Dictionary of National Biography, 1912 supplement/Blackwell, Elizabeth

1495605Dictionary of National Biography, 1912 supplement, Volume 1 — Blackwell, Elizabeth1912Charlotte Fell Smith

BLACKWELL, ELIZABETH (1821–1910), the first woman doctor of medicine, born at Counterslip, Bristol, on 3 Feb. 1821, was third daughter of Samuel Blackwell, a Bristol sugar refiner. The father, a well-to-do Independent, emigrated with seven children in August 1832 to New York. Here Elizabeth and her sisters continued their education and became intimate with William Lloyd Garrison and other anti-slavery friends. When Elizabeth was seventeen they removed to Cincinnati, where her father died suddenly, leaving his family of nine unprovided for. In order to support their mother and younger brothers, Elizabeth and her two sisters started a day and boarding school. They joined the Church of England, and became enthusiastic politicians and keen supporters of the movement for a wider education of women. They were intimate with Dr. Charming and studied the writings of Emerson, Fourier, and Carlyle. In 1842 the school was relinquished. Elizabeth became head of a girls' school in Western Kentucky, which she left after a term owing to her dislike of slavery. Resolving to become a doctor in spite of the discouragement of friends, she studied medicine privately while continuing to teach in North Carolina and in Charleston. After three years she vainly applied for admission to medical schools at Philadelphia and in New York. In October 1847 she formally applied for entry to the medical class at a small university town, Geneva, in Western New York State. The entire class, on the invitation of the faculty, unanimously resolved that 'every branch of scientific education should be open to all.' Outside her class she was regarded as 'either mad or bad.' She refused to assent, save by the wish of the class, to the professor's request to absent herself from a particular dissection or demonstration. No further obstacle was offered to her pursuit of the medical course. She graduated M.D. (as 'Domina' at Geneva, N.Y.) in January 1849, the first woman to be admitted to the degree (cf. gratulatory verses to 'Doctrix Blackwell,' 'An M.D. in a Gown,' in Punch (1849), xvi. 226).

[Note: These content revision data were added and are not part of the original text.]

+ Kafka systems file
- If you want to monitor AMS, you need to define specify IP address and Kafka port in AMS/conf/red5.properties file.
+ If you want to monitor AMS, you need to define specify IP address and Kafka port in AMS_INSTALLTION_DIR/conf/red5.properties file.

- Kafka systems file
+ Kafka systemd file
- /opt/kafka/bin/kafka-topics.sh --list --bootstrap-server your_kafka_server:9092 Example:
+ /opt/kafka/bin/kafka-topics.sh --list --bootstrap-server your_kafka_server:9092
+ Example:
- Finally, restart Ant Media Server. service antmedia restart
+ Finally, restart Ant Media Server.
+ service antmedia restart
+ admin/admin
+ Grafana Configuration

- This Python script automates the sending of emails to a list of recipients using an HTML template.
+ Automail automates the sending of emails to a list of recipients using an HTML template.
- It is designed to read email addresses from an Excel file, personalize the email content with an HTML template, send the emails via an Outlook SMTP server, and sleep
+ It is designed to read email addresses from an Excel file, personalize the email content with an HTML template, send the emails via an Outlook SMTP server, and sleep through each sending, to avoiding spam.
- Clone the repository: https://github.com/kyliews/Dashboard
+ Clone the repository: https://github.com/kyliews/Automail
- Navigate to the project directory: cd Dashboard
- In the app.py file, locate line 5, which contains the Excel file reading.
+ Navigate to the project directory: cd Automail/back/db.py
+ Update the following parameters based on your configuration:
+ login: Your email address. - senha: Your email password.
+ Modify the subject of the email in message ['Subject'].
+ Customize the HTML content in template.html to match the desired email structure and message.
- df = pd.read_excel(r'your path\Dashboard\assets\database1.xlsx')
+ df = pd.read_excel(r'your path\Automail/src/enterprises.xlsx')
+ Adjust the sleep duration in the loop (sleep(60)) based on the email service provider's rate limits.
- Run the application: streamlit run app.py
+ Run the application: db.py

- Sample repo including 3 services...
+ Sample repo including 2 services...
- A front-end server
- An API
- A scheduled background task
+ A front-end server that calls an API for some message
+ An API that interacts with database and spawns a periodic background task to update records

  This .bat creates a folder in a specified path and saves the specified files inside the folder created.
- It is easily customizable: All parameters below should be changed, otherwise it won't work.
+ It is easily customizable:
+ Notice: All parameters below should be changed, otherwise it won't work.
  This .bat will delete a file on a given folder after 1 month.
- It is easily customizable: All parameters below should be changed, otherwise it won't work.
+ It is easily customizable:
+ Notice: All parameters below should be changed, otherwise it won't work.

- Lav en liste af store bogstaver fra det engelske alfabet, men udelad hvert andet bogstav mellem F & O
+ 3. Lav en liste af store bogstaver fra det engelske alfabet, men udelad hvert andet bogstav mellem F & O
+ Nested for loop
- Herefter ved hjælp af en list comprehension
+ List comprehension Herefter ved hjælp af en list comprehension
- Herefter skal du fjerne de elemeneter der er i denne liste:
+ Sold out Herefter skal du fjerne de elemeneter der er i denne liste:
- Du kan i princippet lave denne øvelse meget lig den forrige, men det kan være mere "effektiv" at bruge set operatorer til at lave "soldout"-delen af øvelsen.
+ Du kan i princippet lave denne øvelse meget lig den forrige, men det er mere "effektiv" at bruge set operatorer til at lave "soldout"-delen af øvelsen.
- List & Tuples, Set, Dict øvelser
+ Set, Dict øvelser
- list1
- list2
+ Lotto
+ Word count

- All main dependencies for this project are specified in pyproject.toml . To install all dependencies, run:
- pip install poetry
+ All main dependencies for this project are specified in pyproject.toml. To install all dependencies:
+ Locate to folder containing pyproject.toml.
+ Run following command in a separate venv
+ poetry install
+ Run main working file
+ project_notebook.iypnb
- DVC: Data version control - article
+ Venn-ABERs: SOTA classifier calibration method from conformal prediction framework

In the following April she came to England, was courteously received by the profession on the whole, and shown over hospitals in Birmingham and London. In May, with 'a very slender purse and few introductions of value,' she reached Paris, and on 30 June entered La Maternite, a school for midwives, determined to become an obstetrician. After six months' hard work she contracted purulent ophthalmia from a patient and lost the sight of one eye. Thus obliged to abandon her hope of becoming a surgeon, she, on returning to London, obtained (through her cousin, Kenyon Blackwell) from James (afterwards Sir James) Paget, dean of St. Bartholomew's Hospital, permission to study there. She was admitted to every department except that of women's and children's diseases, and received the congratulations of Mrs. Jameson, Lady (Noel) Byron, Miss Rayner (Mdme. Belloc), Miss Leigh Smith (Madame Bodichon), the Herschells, Faraday, and Florence Nightingale.

Meanwhile her sister Emily was studying for a doctor at Cleveland, Ohio, and in 1854 acted as assistant to Sir James Simpson [q. v.] in Edinburgh, but declined an urgent request to go to the Crimea.

Elizabeth went back to America in 1850, and was refused the post of physician to the women's department of a dispensary in New York. She spent her leisure in preparing some excellent lectures on the physical education of girls ('Laws of Life,' New York, 1852). In 1853 she opened a dispensary of her own, which was incorporated in 1854 as an institution of women physicians for the poor, and developed into the New York Infirmary and College for Women. Joined in 1856 by her sister Emily, who had now also qualified at Cleveland, and by Marie Zackrzewska (a Cleveland student in whose education she had taken much interest and the third woman to qualify), she opened in New York in May 1857 a hospital entirely conducted by women. Opposition was great, but the quakers of New York gave valuable support from the first. In 1858 Elizabeth revisited England and gave lectures at the Marylebone Literary Institution on the value of physiological and medical knowledge to women and on the medical work already done in America. Liverpool, Manchester, and Birmingham welcomed her, and she issued an English edition of 'Laws of Life' (1859; 3rd edit. 1871). A proposal was made to establish a hospital for women's diseases, to which the Comtesse de Noailles, the Hon. Russell Gurney, and others contributed handsomely. Dr. Elizabeth Blackwell's name was placed upon the British medical register on 1 Jan. 1859, ten years after she had qualified.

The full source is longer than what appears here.